As kids, we used to walk down Market Street Mall before they put the road in. There used to be an arcade that every kid went to, and right down the street was Al’s Sporting Goods. As a group of kids, it was awesome to go to this arcade and see kids from all over the city. And times were different; there was a lot more pride and in our neighborhoods, and I think we’ve lost some of that.
I’ll never forget those little things growing up, those memories about the city that last. I wonder if other people feel the same way, because there’s isn’t as much walking on the street in Downtown, and everything is much quicker. I’m hopeful that there’s still a collective sense of community.
As a kid, I remember getting encyclopedias or books that really opened me up to Science. Math wasn’t my favorite, but I did well enough that it complemented the things I wanted to do in other classes. Agriculture is something that I’ve always had an interest in. I’ll never forget while I was working for the Wilmington Police Department there was a maintenance worker who said to me, ‘Always put your hands in the dirt, don’t separate yourself.’ It really left a stain on me that it’s critical to understand nature and be a part of it.

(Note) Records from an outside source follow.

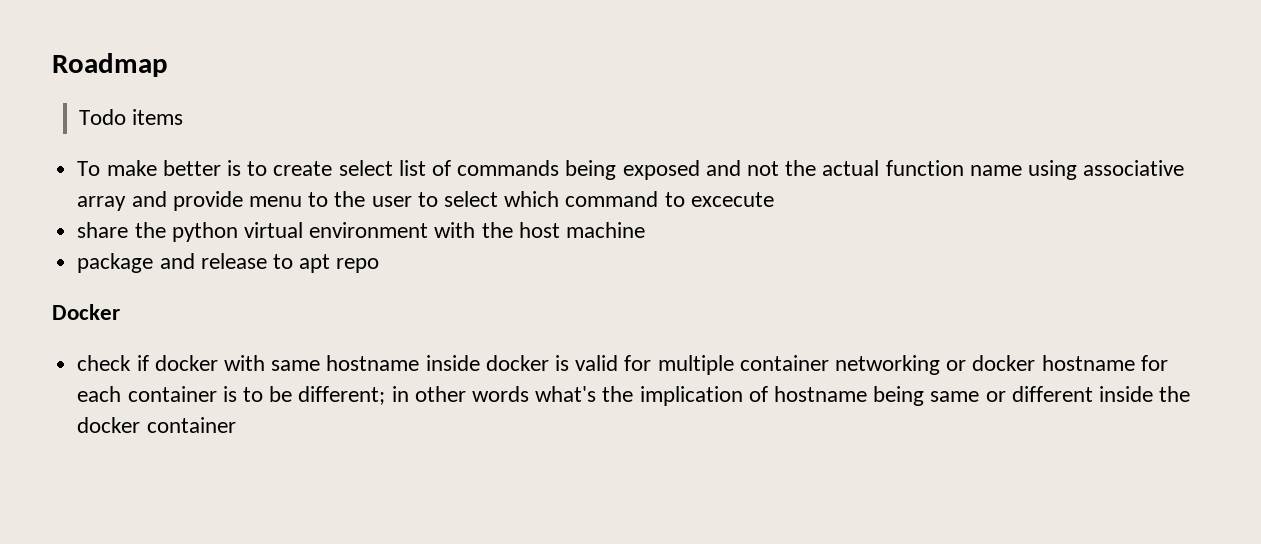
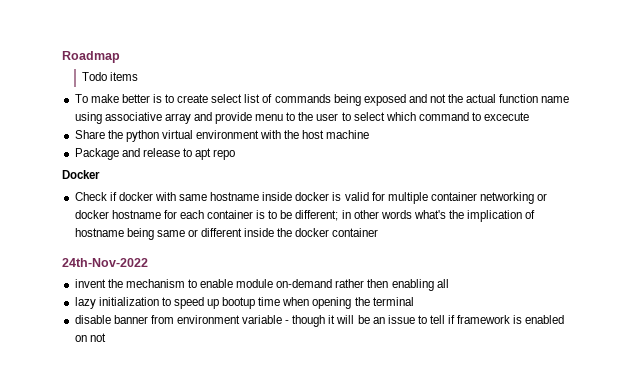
[77,222,129,238] share -> [74,130,105,139] Share
[77,253,154,273] package -> [74,148,119,160] Package
[77,355,132,371] check -> [74,192,107,201] Check
(236, 425) none -> [62,258,148,267] [74,279,449,291] [74,297,414,309] [74,315,565,327] [74,333,106,342] // 24th-Nov-2022 // invent the mechanism to enable module on-demand rather then enabling all // lazy initialization to speed up bootup time when opening the terminal // disable banner from environment variable - though it will be an issue to tell if framework is enabled on not

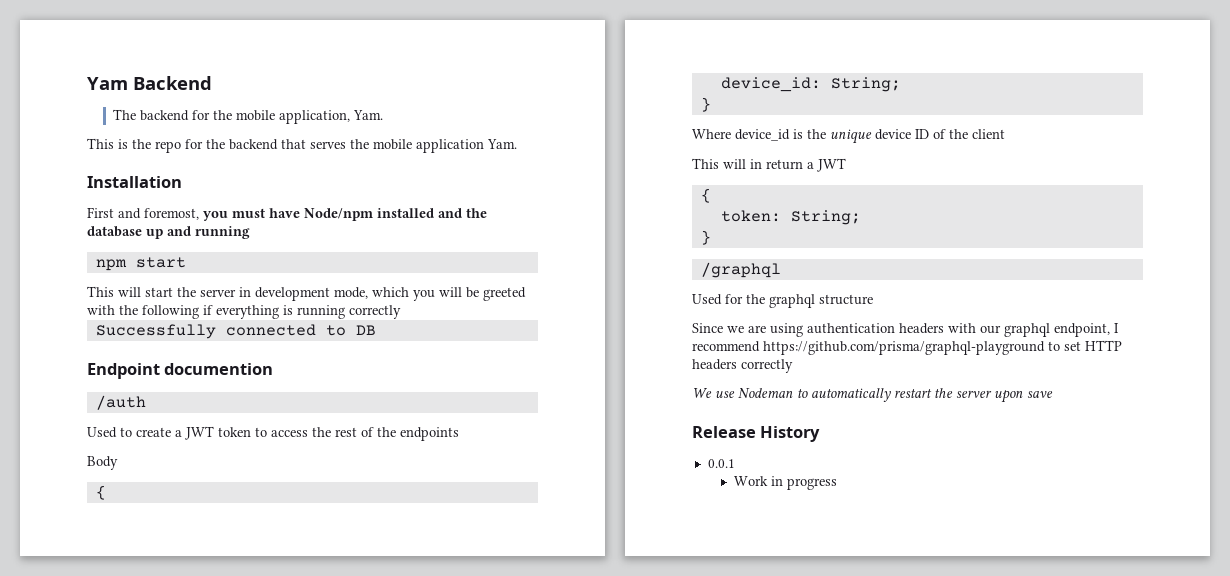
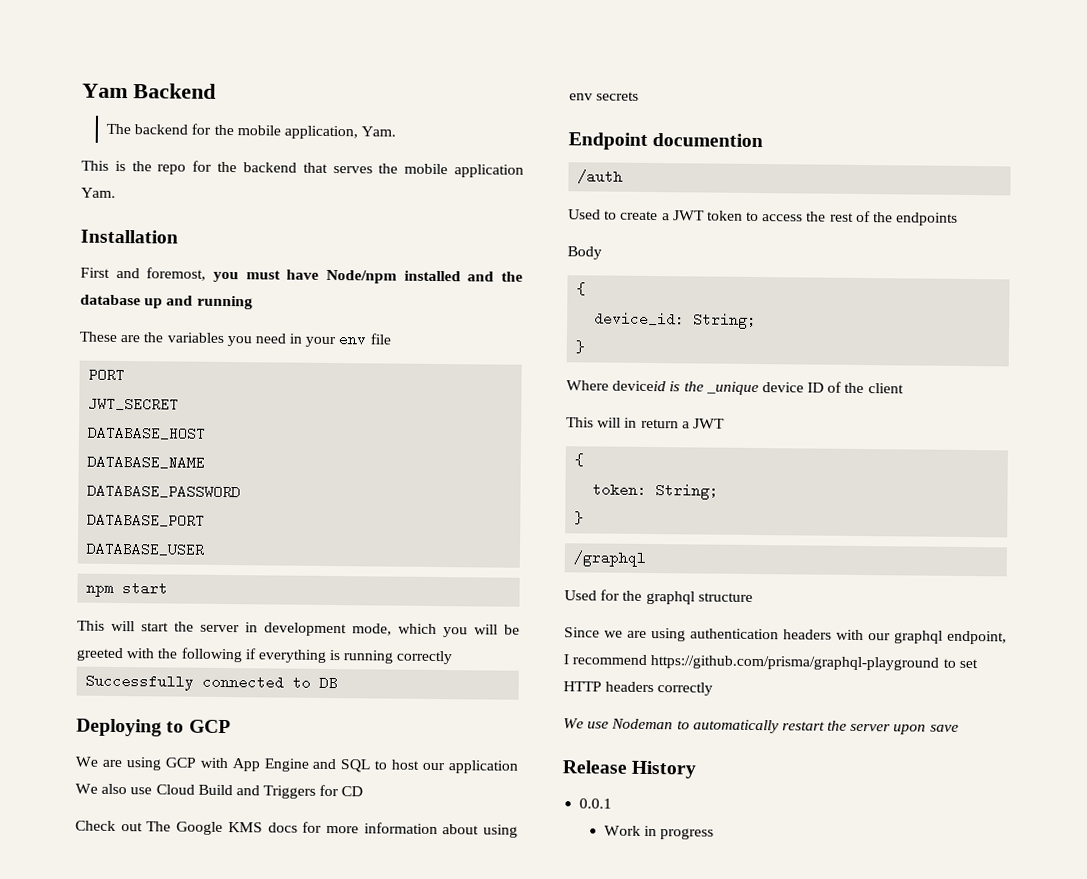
(250, 232) none -> [79,331,391,348] [88,367,126,383] [88,396,180,412] [87,425,207,441] [87,454,206,470] [87,483,242,500] [87,512,206,528] [86,541,206,557] // These are the variables you need in your env file // PORT // JWT_SECRET // DATABASE_HOST // DATABASE_NAME // DATABASE_PASSWORD // DATABASE_PORT // DATABASE_USER
(376, 330) none -> [76,718,231,737] [75,756,518,774] [75,783,364,799] [75,820,518,838] [569,91,640,101] // Deploying to GCP // We are using GCP with App Engine and SQL to host our application We also use Cloud Build and Triggers for CD // Check out The Google KMS docs for more information about using env secrets
[735,129,872,144] device_id is the unique -> [612,380,759,396] deviceid is the _unique

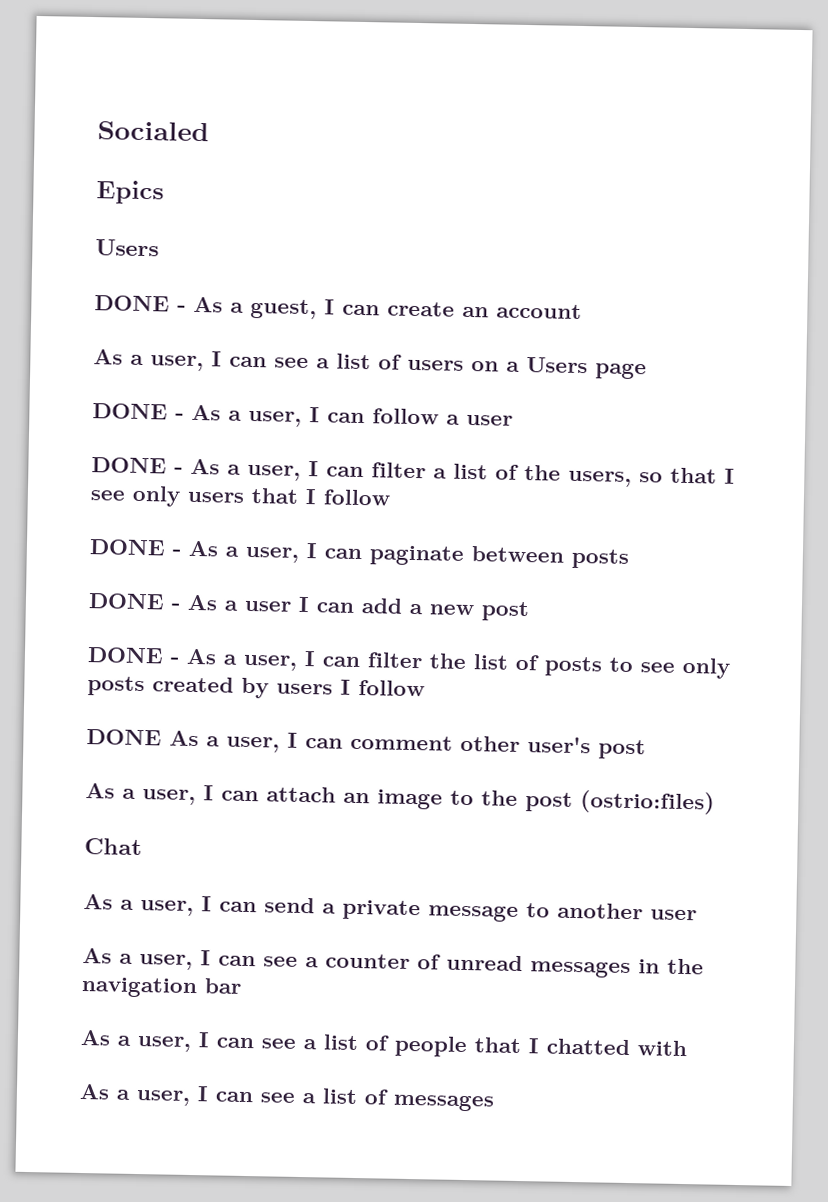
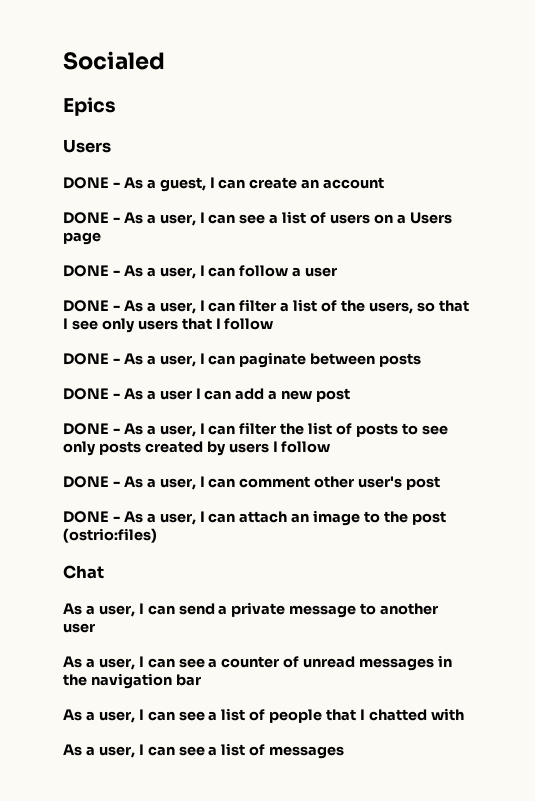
(582, 311) none -> [63,212,120,224] DONE -
(162, 737) none -> [112,481,120,487] -
(646, 749) none -> [63,511,120,523] DONE -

Quite frankly, I’ve had a very fortunate path. I had two parents who agreed that education was the ultimate equalizer. So when I took over FAME 11 years ago, I recognized that we needed to do more. We went from being a 7th-through-12th grade organization solely for high-achieving students to now being focused on what we call ‘K-Gray’. So the focus is on ANY student, adult, or non-traditional learner going into the workforce.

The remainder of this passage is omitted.